Review: Live Free or Die by John Ringo

I picked up Live Free or Die by John Ringo on a whim, partially because of the ancient Greek references in the name of the Series (Troy Rising) and the final book, The Hot Gate, (a reference, I presume, to the Battle of Thermopylae).

This first book introduces first contact by an alien culture who essentially parks a wormhole-type gate in the Sol system, stating that other alien races can now visit Earth with impunity, however and whenever they want.  Humans must carve out their place among the other races (1) whose technology is much in advance of our own and (2) who see limited value in the resources that Earth can supply.  With limited to no trade goods, Earth may be condemned to remain a technological backwater and subject to extortion and tyrrany.

Typically, the Earth’s governments have difficulty dealing with the new normal, so it is up to a down-on-his-luck IT analyst and science fiction web cartoonist, Tyler Vernon, to find a way out of the mess.  Vernon plays the trade economics game better than others:  he uses his intergalactic fame with one alien trader to identify an unlikely trade good, negotiates good terms and organizes Terran corporations to parlay his new wealth into a viable enterprise, and develops a multi-year strategy to throw off the yoke of alien extortionist so that humankind can be the authors of their own destiny, in spite of ourselves.

Vernon is smart, creative, and visionary, and has the guts to back up his work.  He doesn’t suffer bureaucracy lightly, whether that be a government agency, the president of the United States, or corporate big-wigs.  The one issue I had is that Vernon is almost too competent.  Ringo explains some of Vernon’s vision and quick-reading ofa situation through his work on his comic book work, where he had to work out how alien races might trade among themselves.  But it’s difficult to buy that he’s instantly an expert economist, merchant, entrepreneur, asteroid miner, hard scientist, etc.  Regardless, it’s pleasurable to read.

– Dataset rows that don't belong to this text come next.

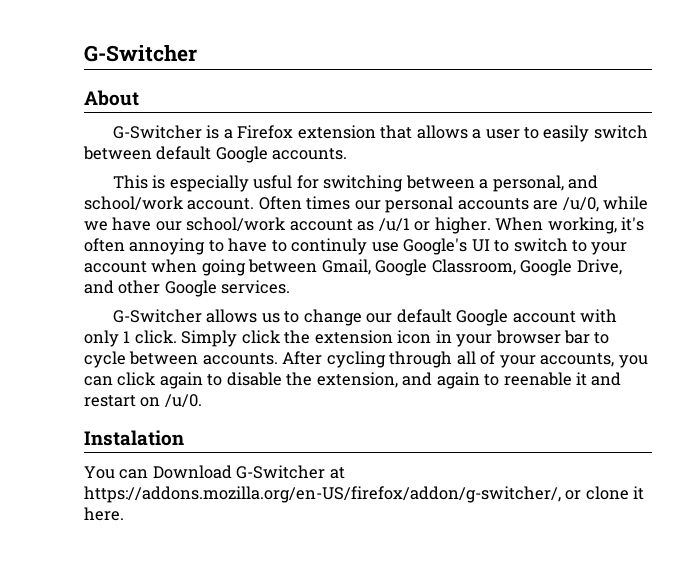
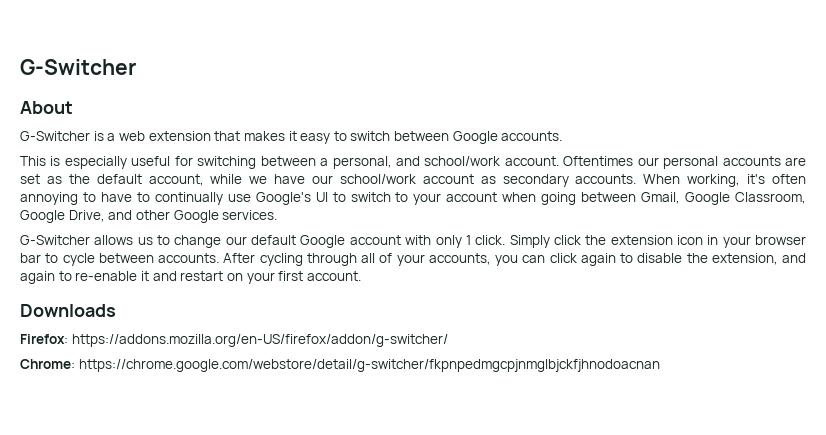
[237,125,294,139] Firefox -> [118,131,145,141] web
[416,125,590,142] allows a user to easily -> [243,131,347,144] makes it easy to
[156,146,212,160] default -> (450, 136) none
[253,175,293,189] usful -> [131,156,171,166] useful
[258,196,351,210] Often times -> [563,156,634,166] Oftentimes
[562,197,599,212] /u/0, -> [20,174,204,186] set as the default account,
[378,217,491,234] /u/1 or higher. -> [502,174,637,187] secondary accounts.
[291,238,368,255] continuly -> [154,192,223,205] continually
[503,372,572,386] reenable -> [75,271,138,281] re-enable
[164,394,202,408] [84,430,184,446] [84,465,345,479] [84,486,645,503] [84,507,124,521] /u/0. // Instalation // You can Download G-Switcher at https://addons.mozilla.org/en-US/firefox/addon/g-switcher/, or clone it here. -> [246,271,361,284] [20,304,116,317] [20,334,448,347] [20,359,660,372] your first account. // Downloads // Firefox: https://addons.mozilla.org/en-US/firefox/addon/g-switcher/ // Chrome: https://chrome.google.com/webstore/detail/g-switcher/fkpnpedmgcpjnmglbjckfjhnodoacnan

I found the first half or so of the book extremely readable, out-trading the professional traders, ignoring or using the government, and playing one powerful alien race against the other.  The last portion of the book was much more hard science, however, so some of the techno-babble and acronyms began to bog down the plot and characterization.

Another facet that many may find difficult to stomach is Vernon’s political bent; while he has no love of corporate nonsense, he espouses a very conservative political attitude.  I found the several “lectures” fascinating, especially as a reaction to the requirements of the time — for example, when the world is under immediate threat of destruction, should environmental regulations be loosened?  Many readers will be turned off.

I’m very interested to find out what happens next.  The second book is Citadel.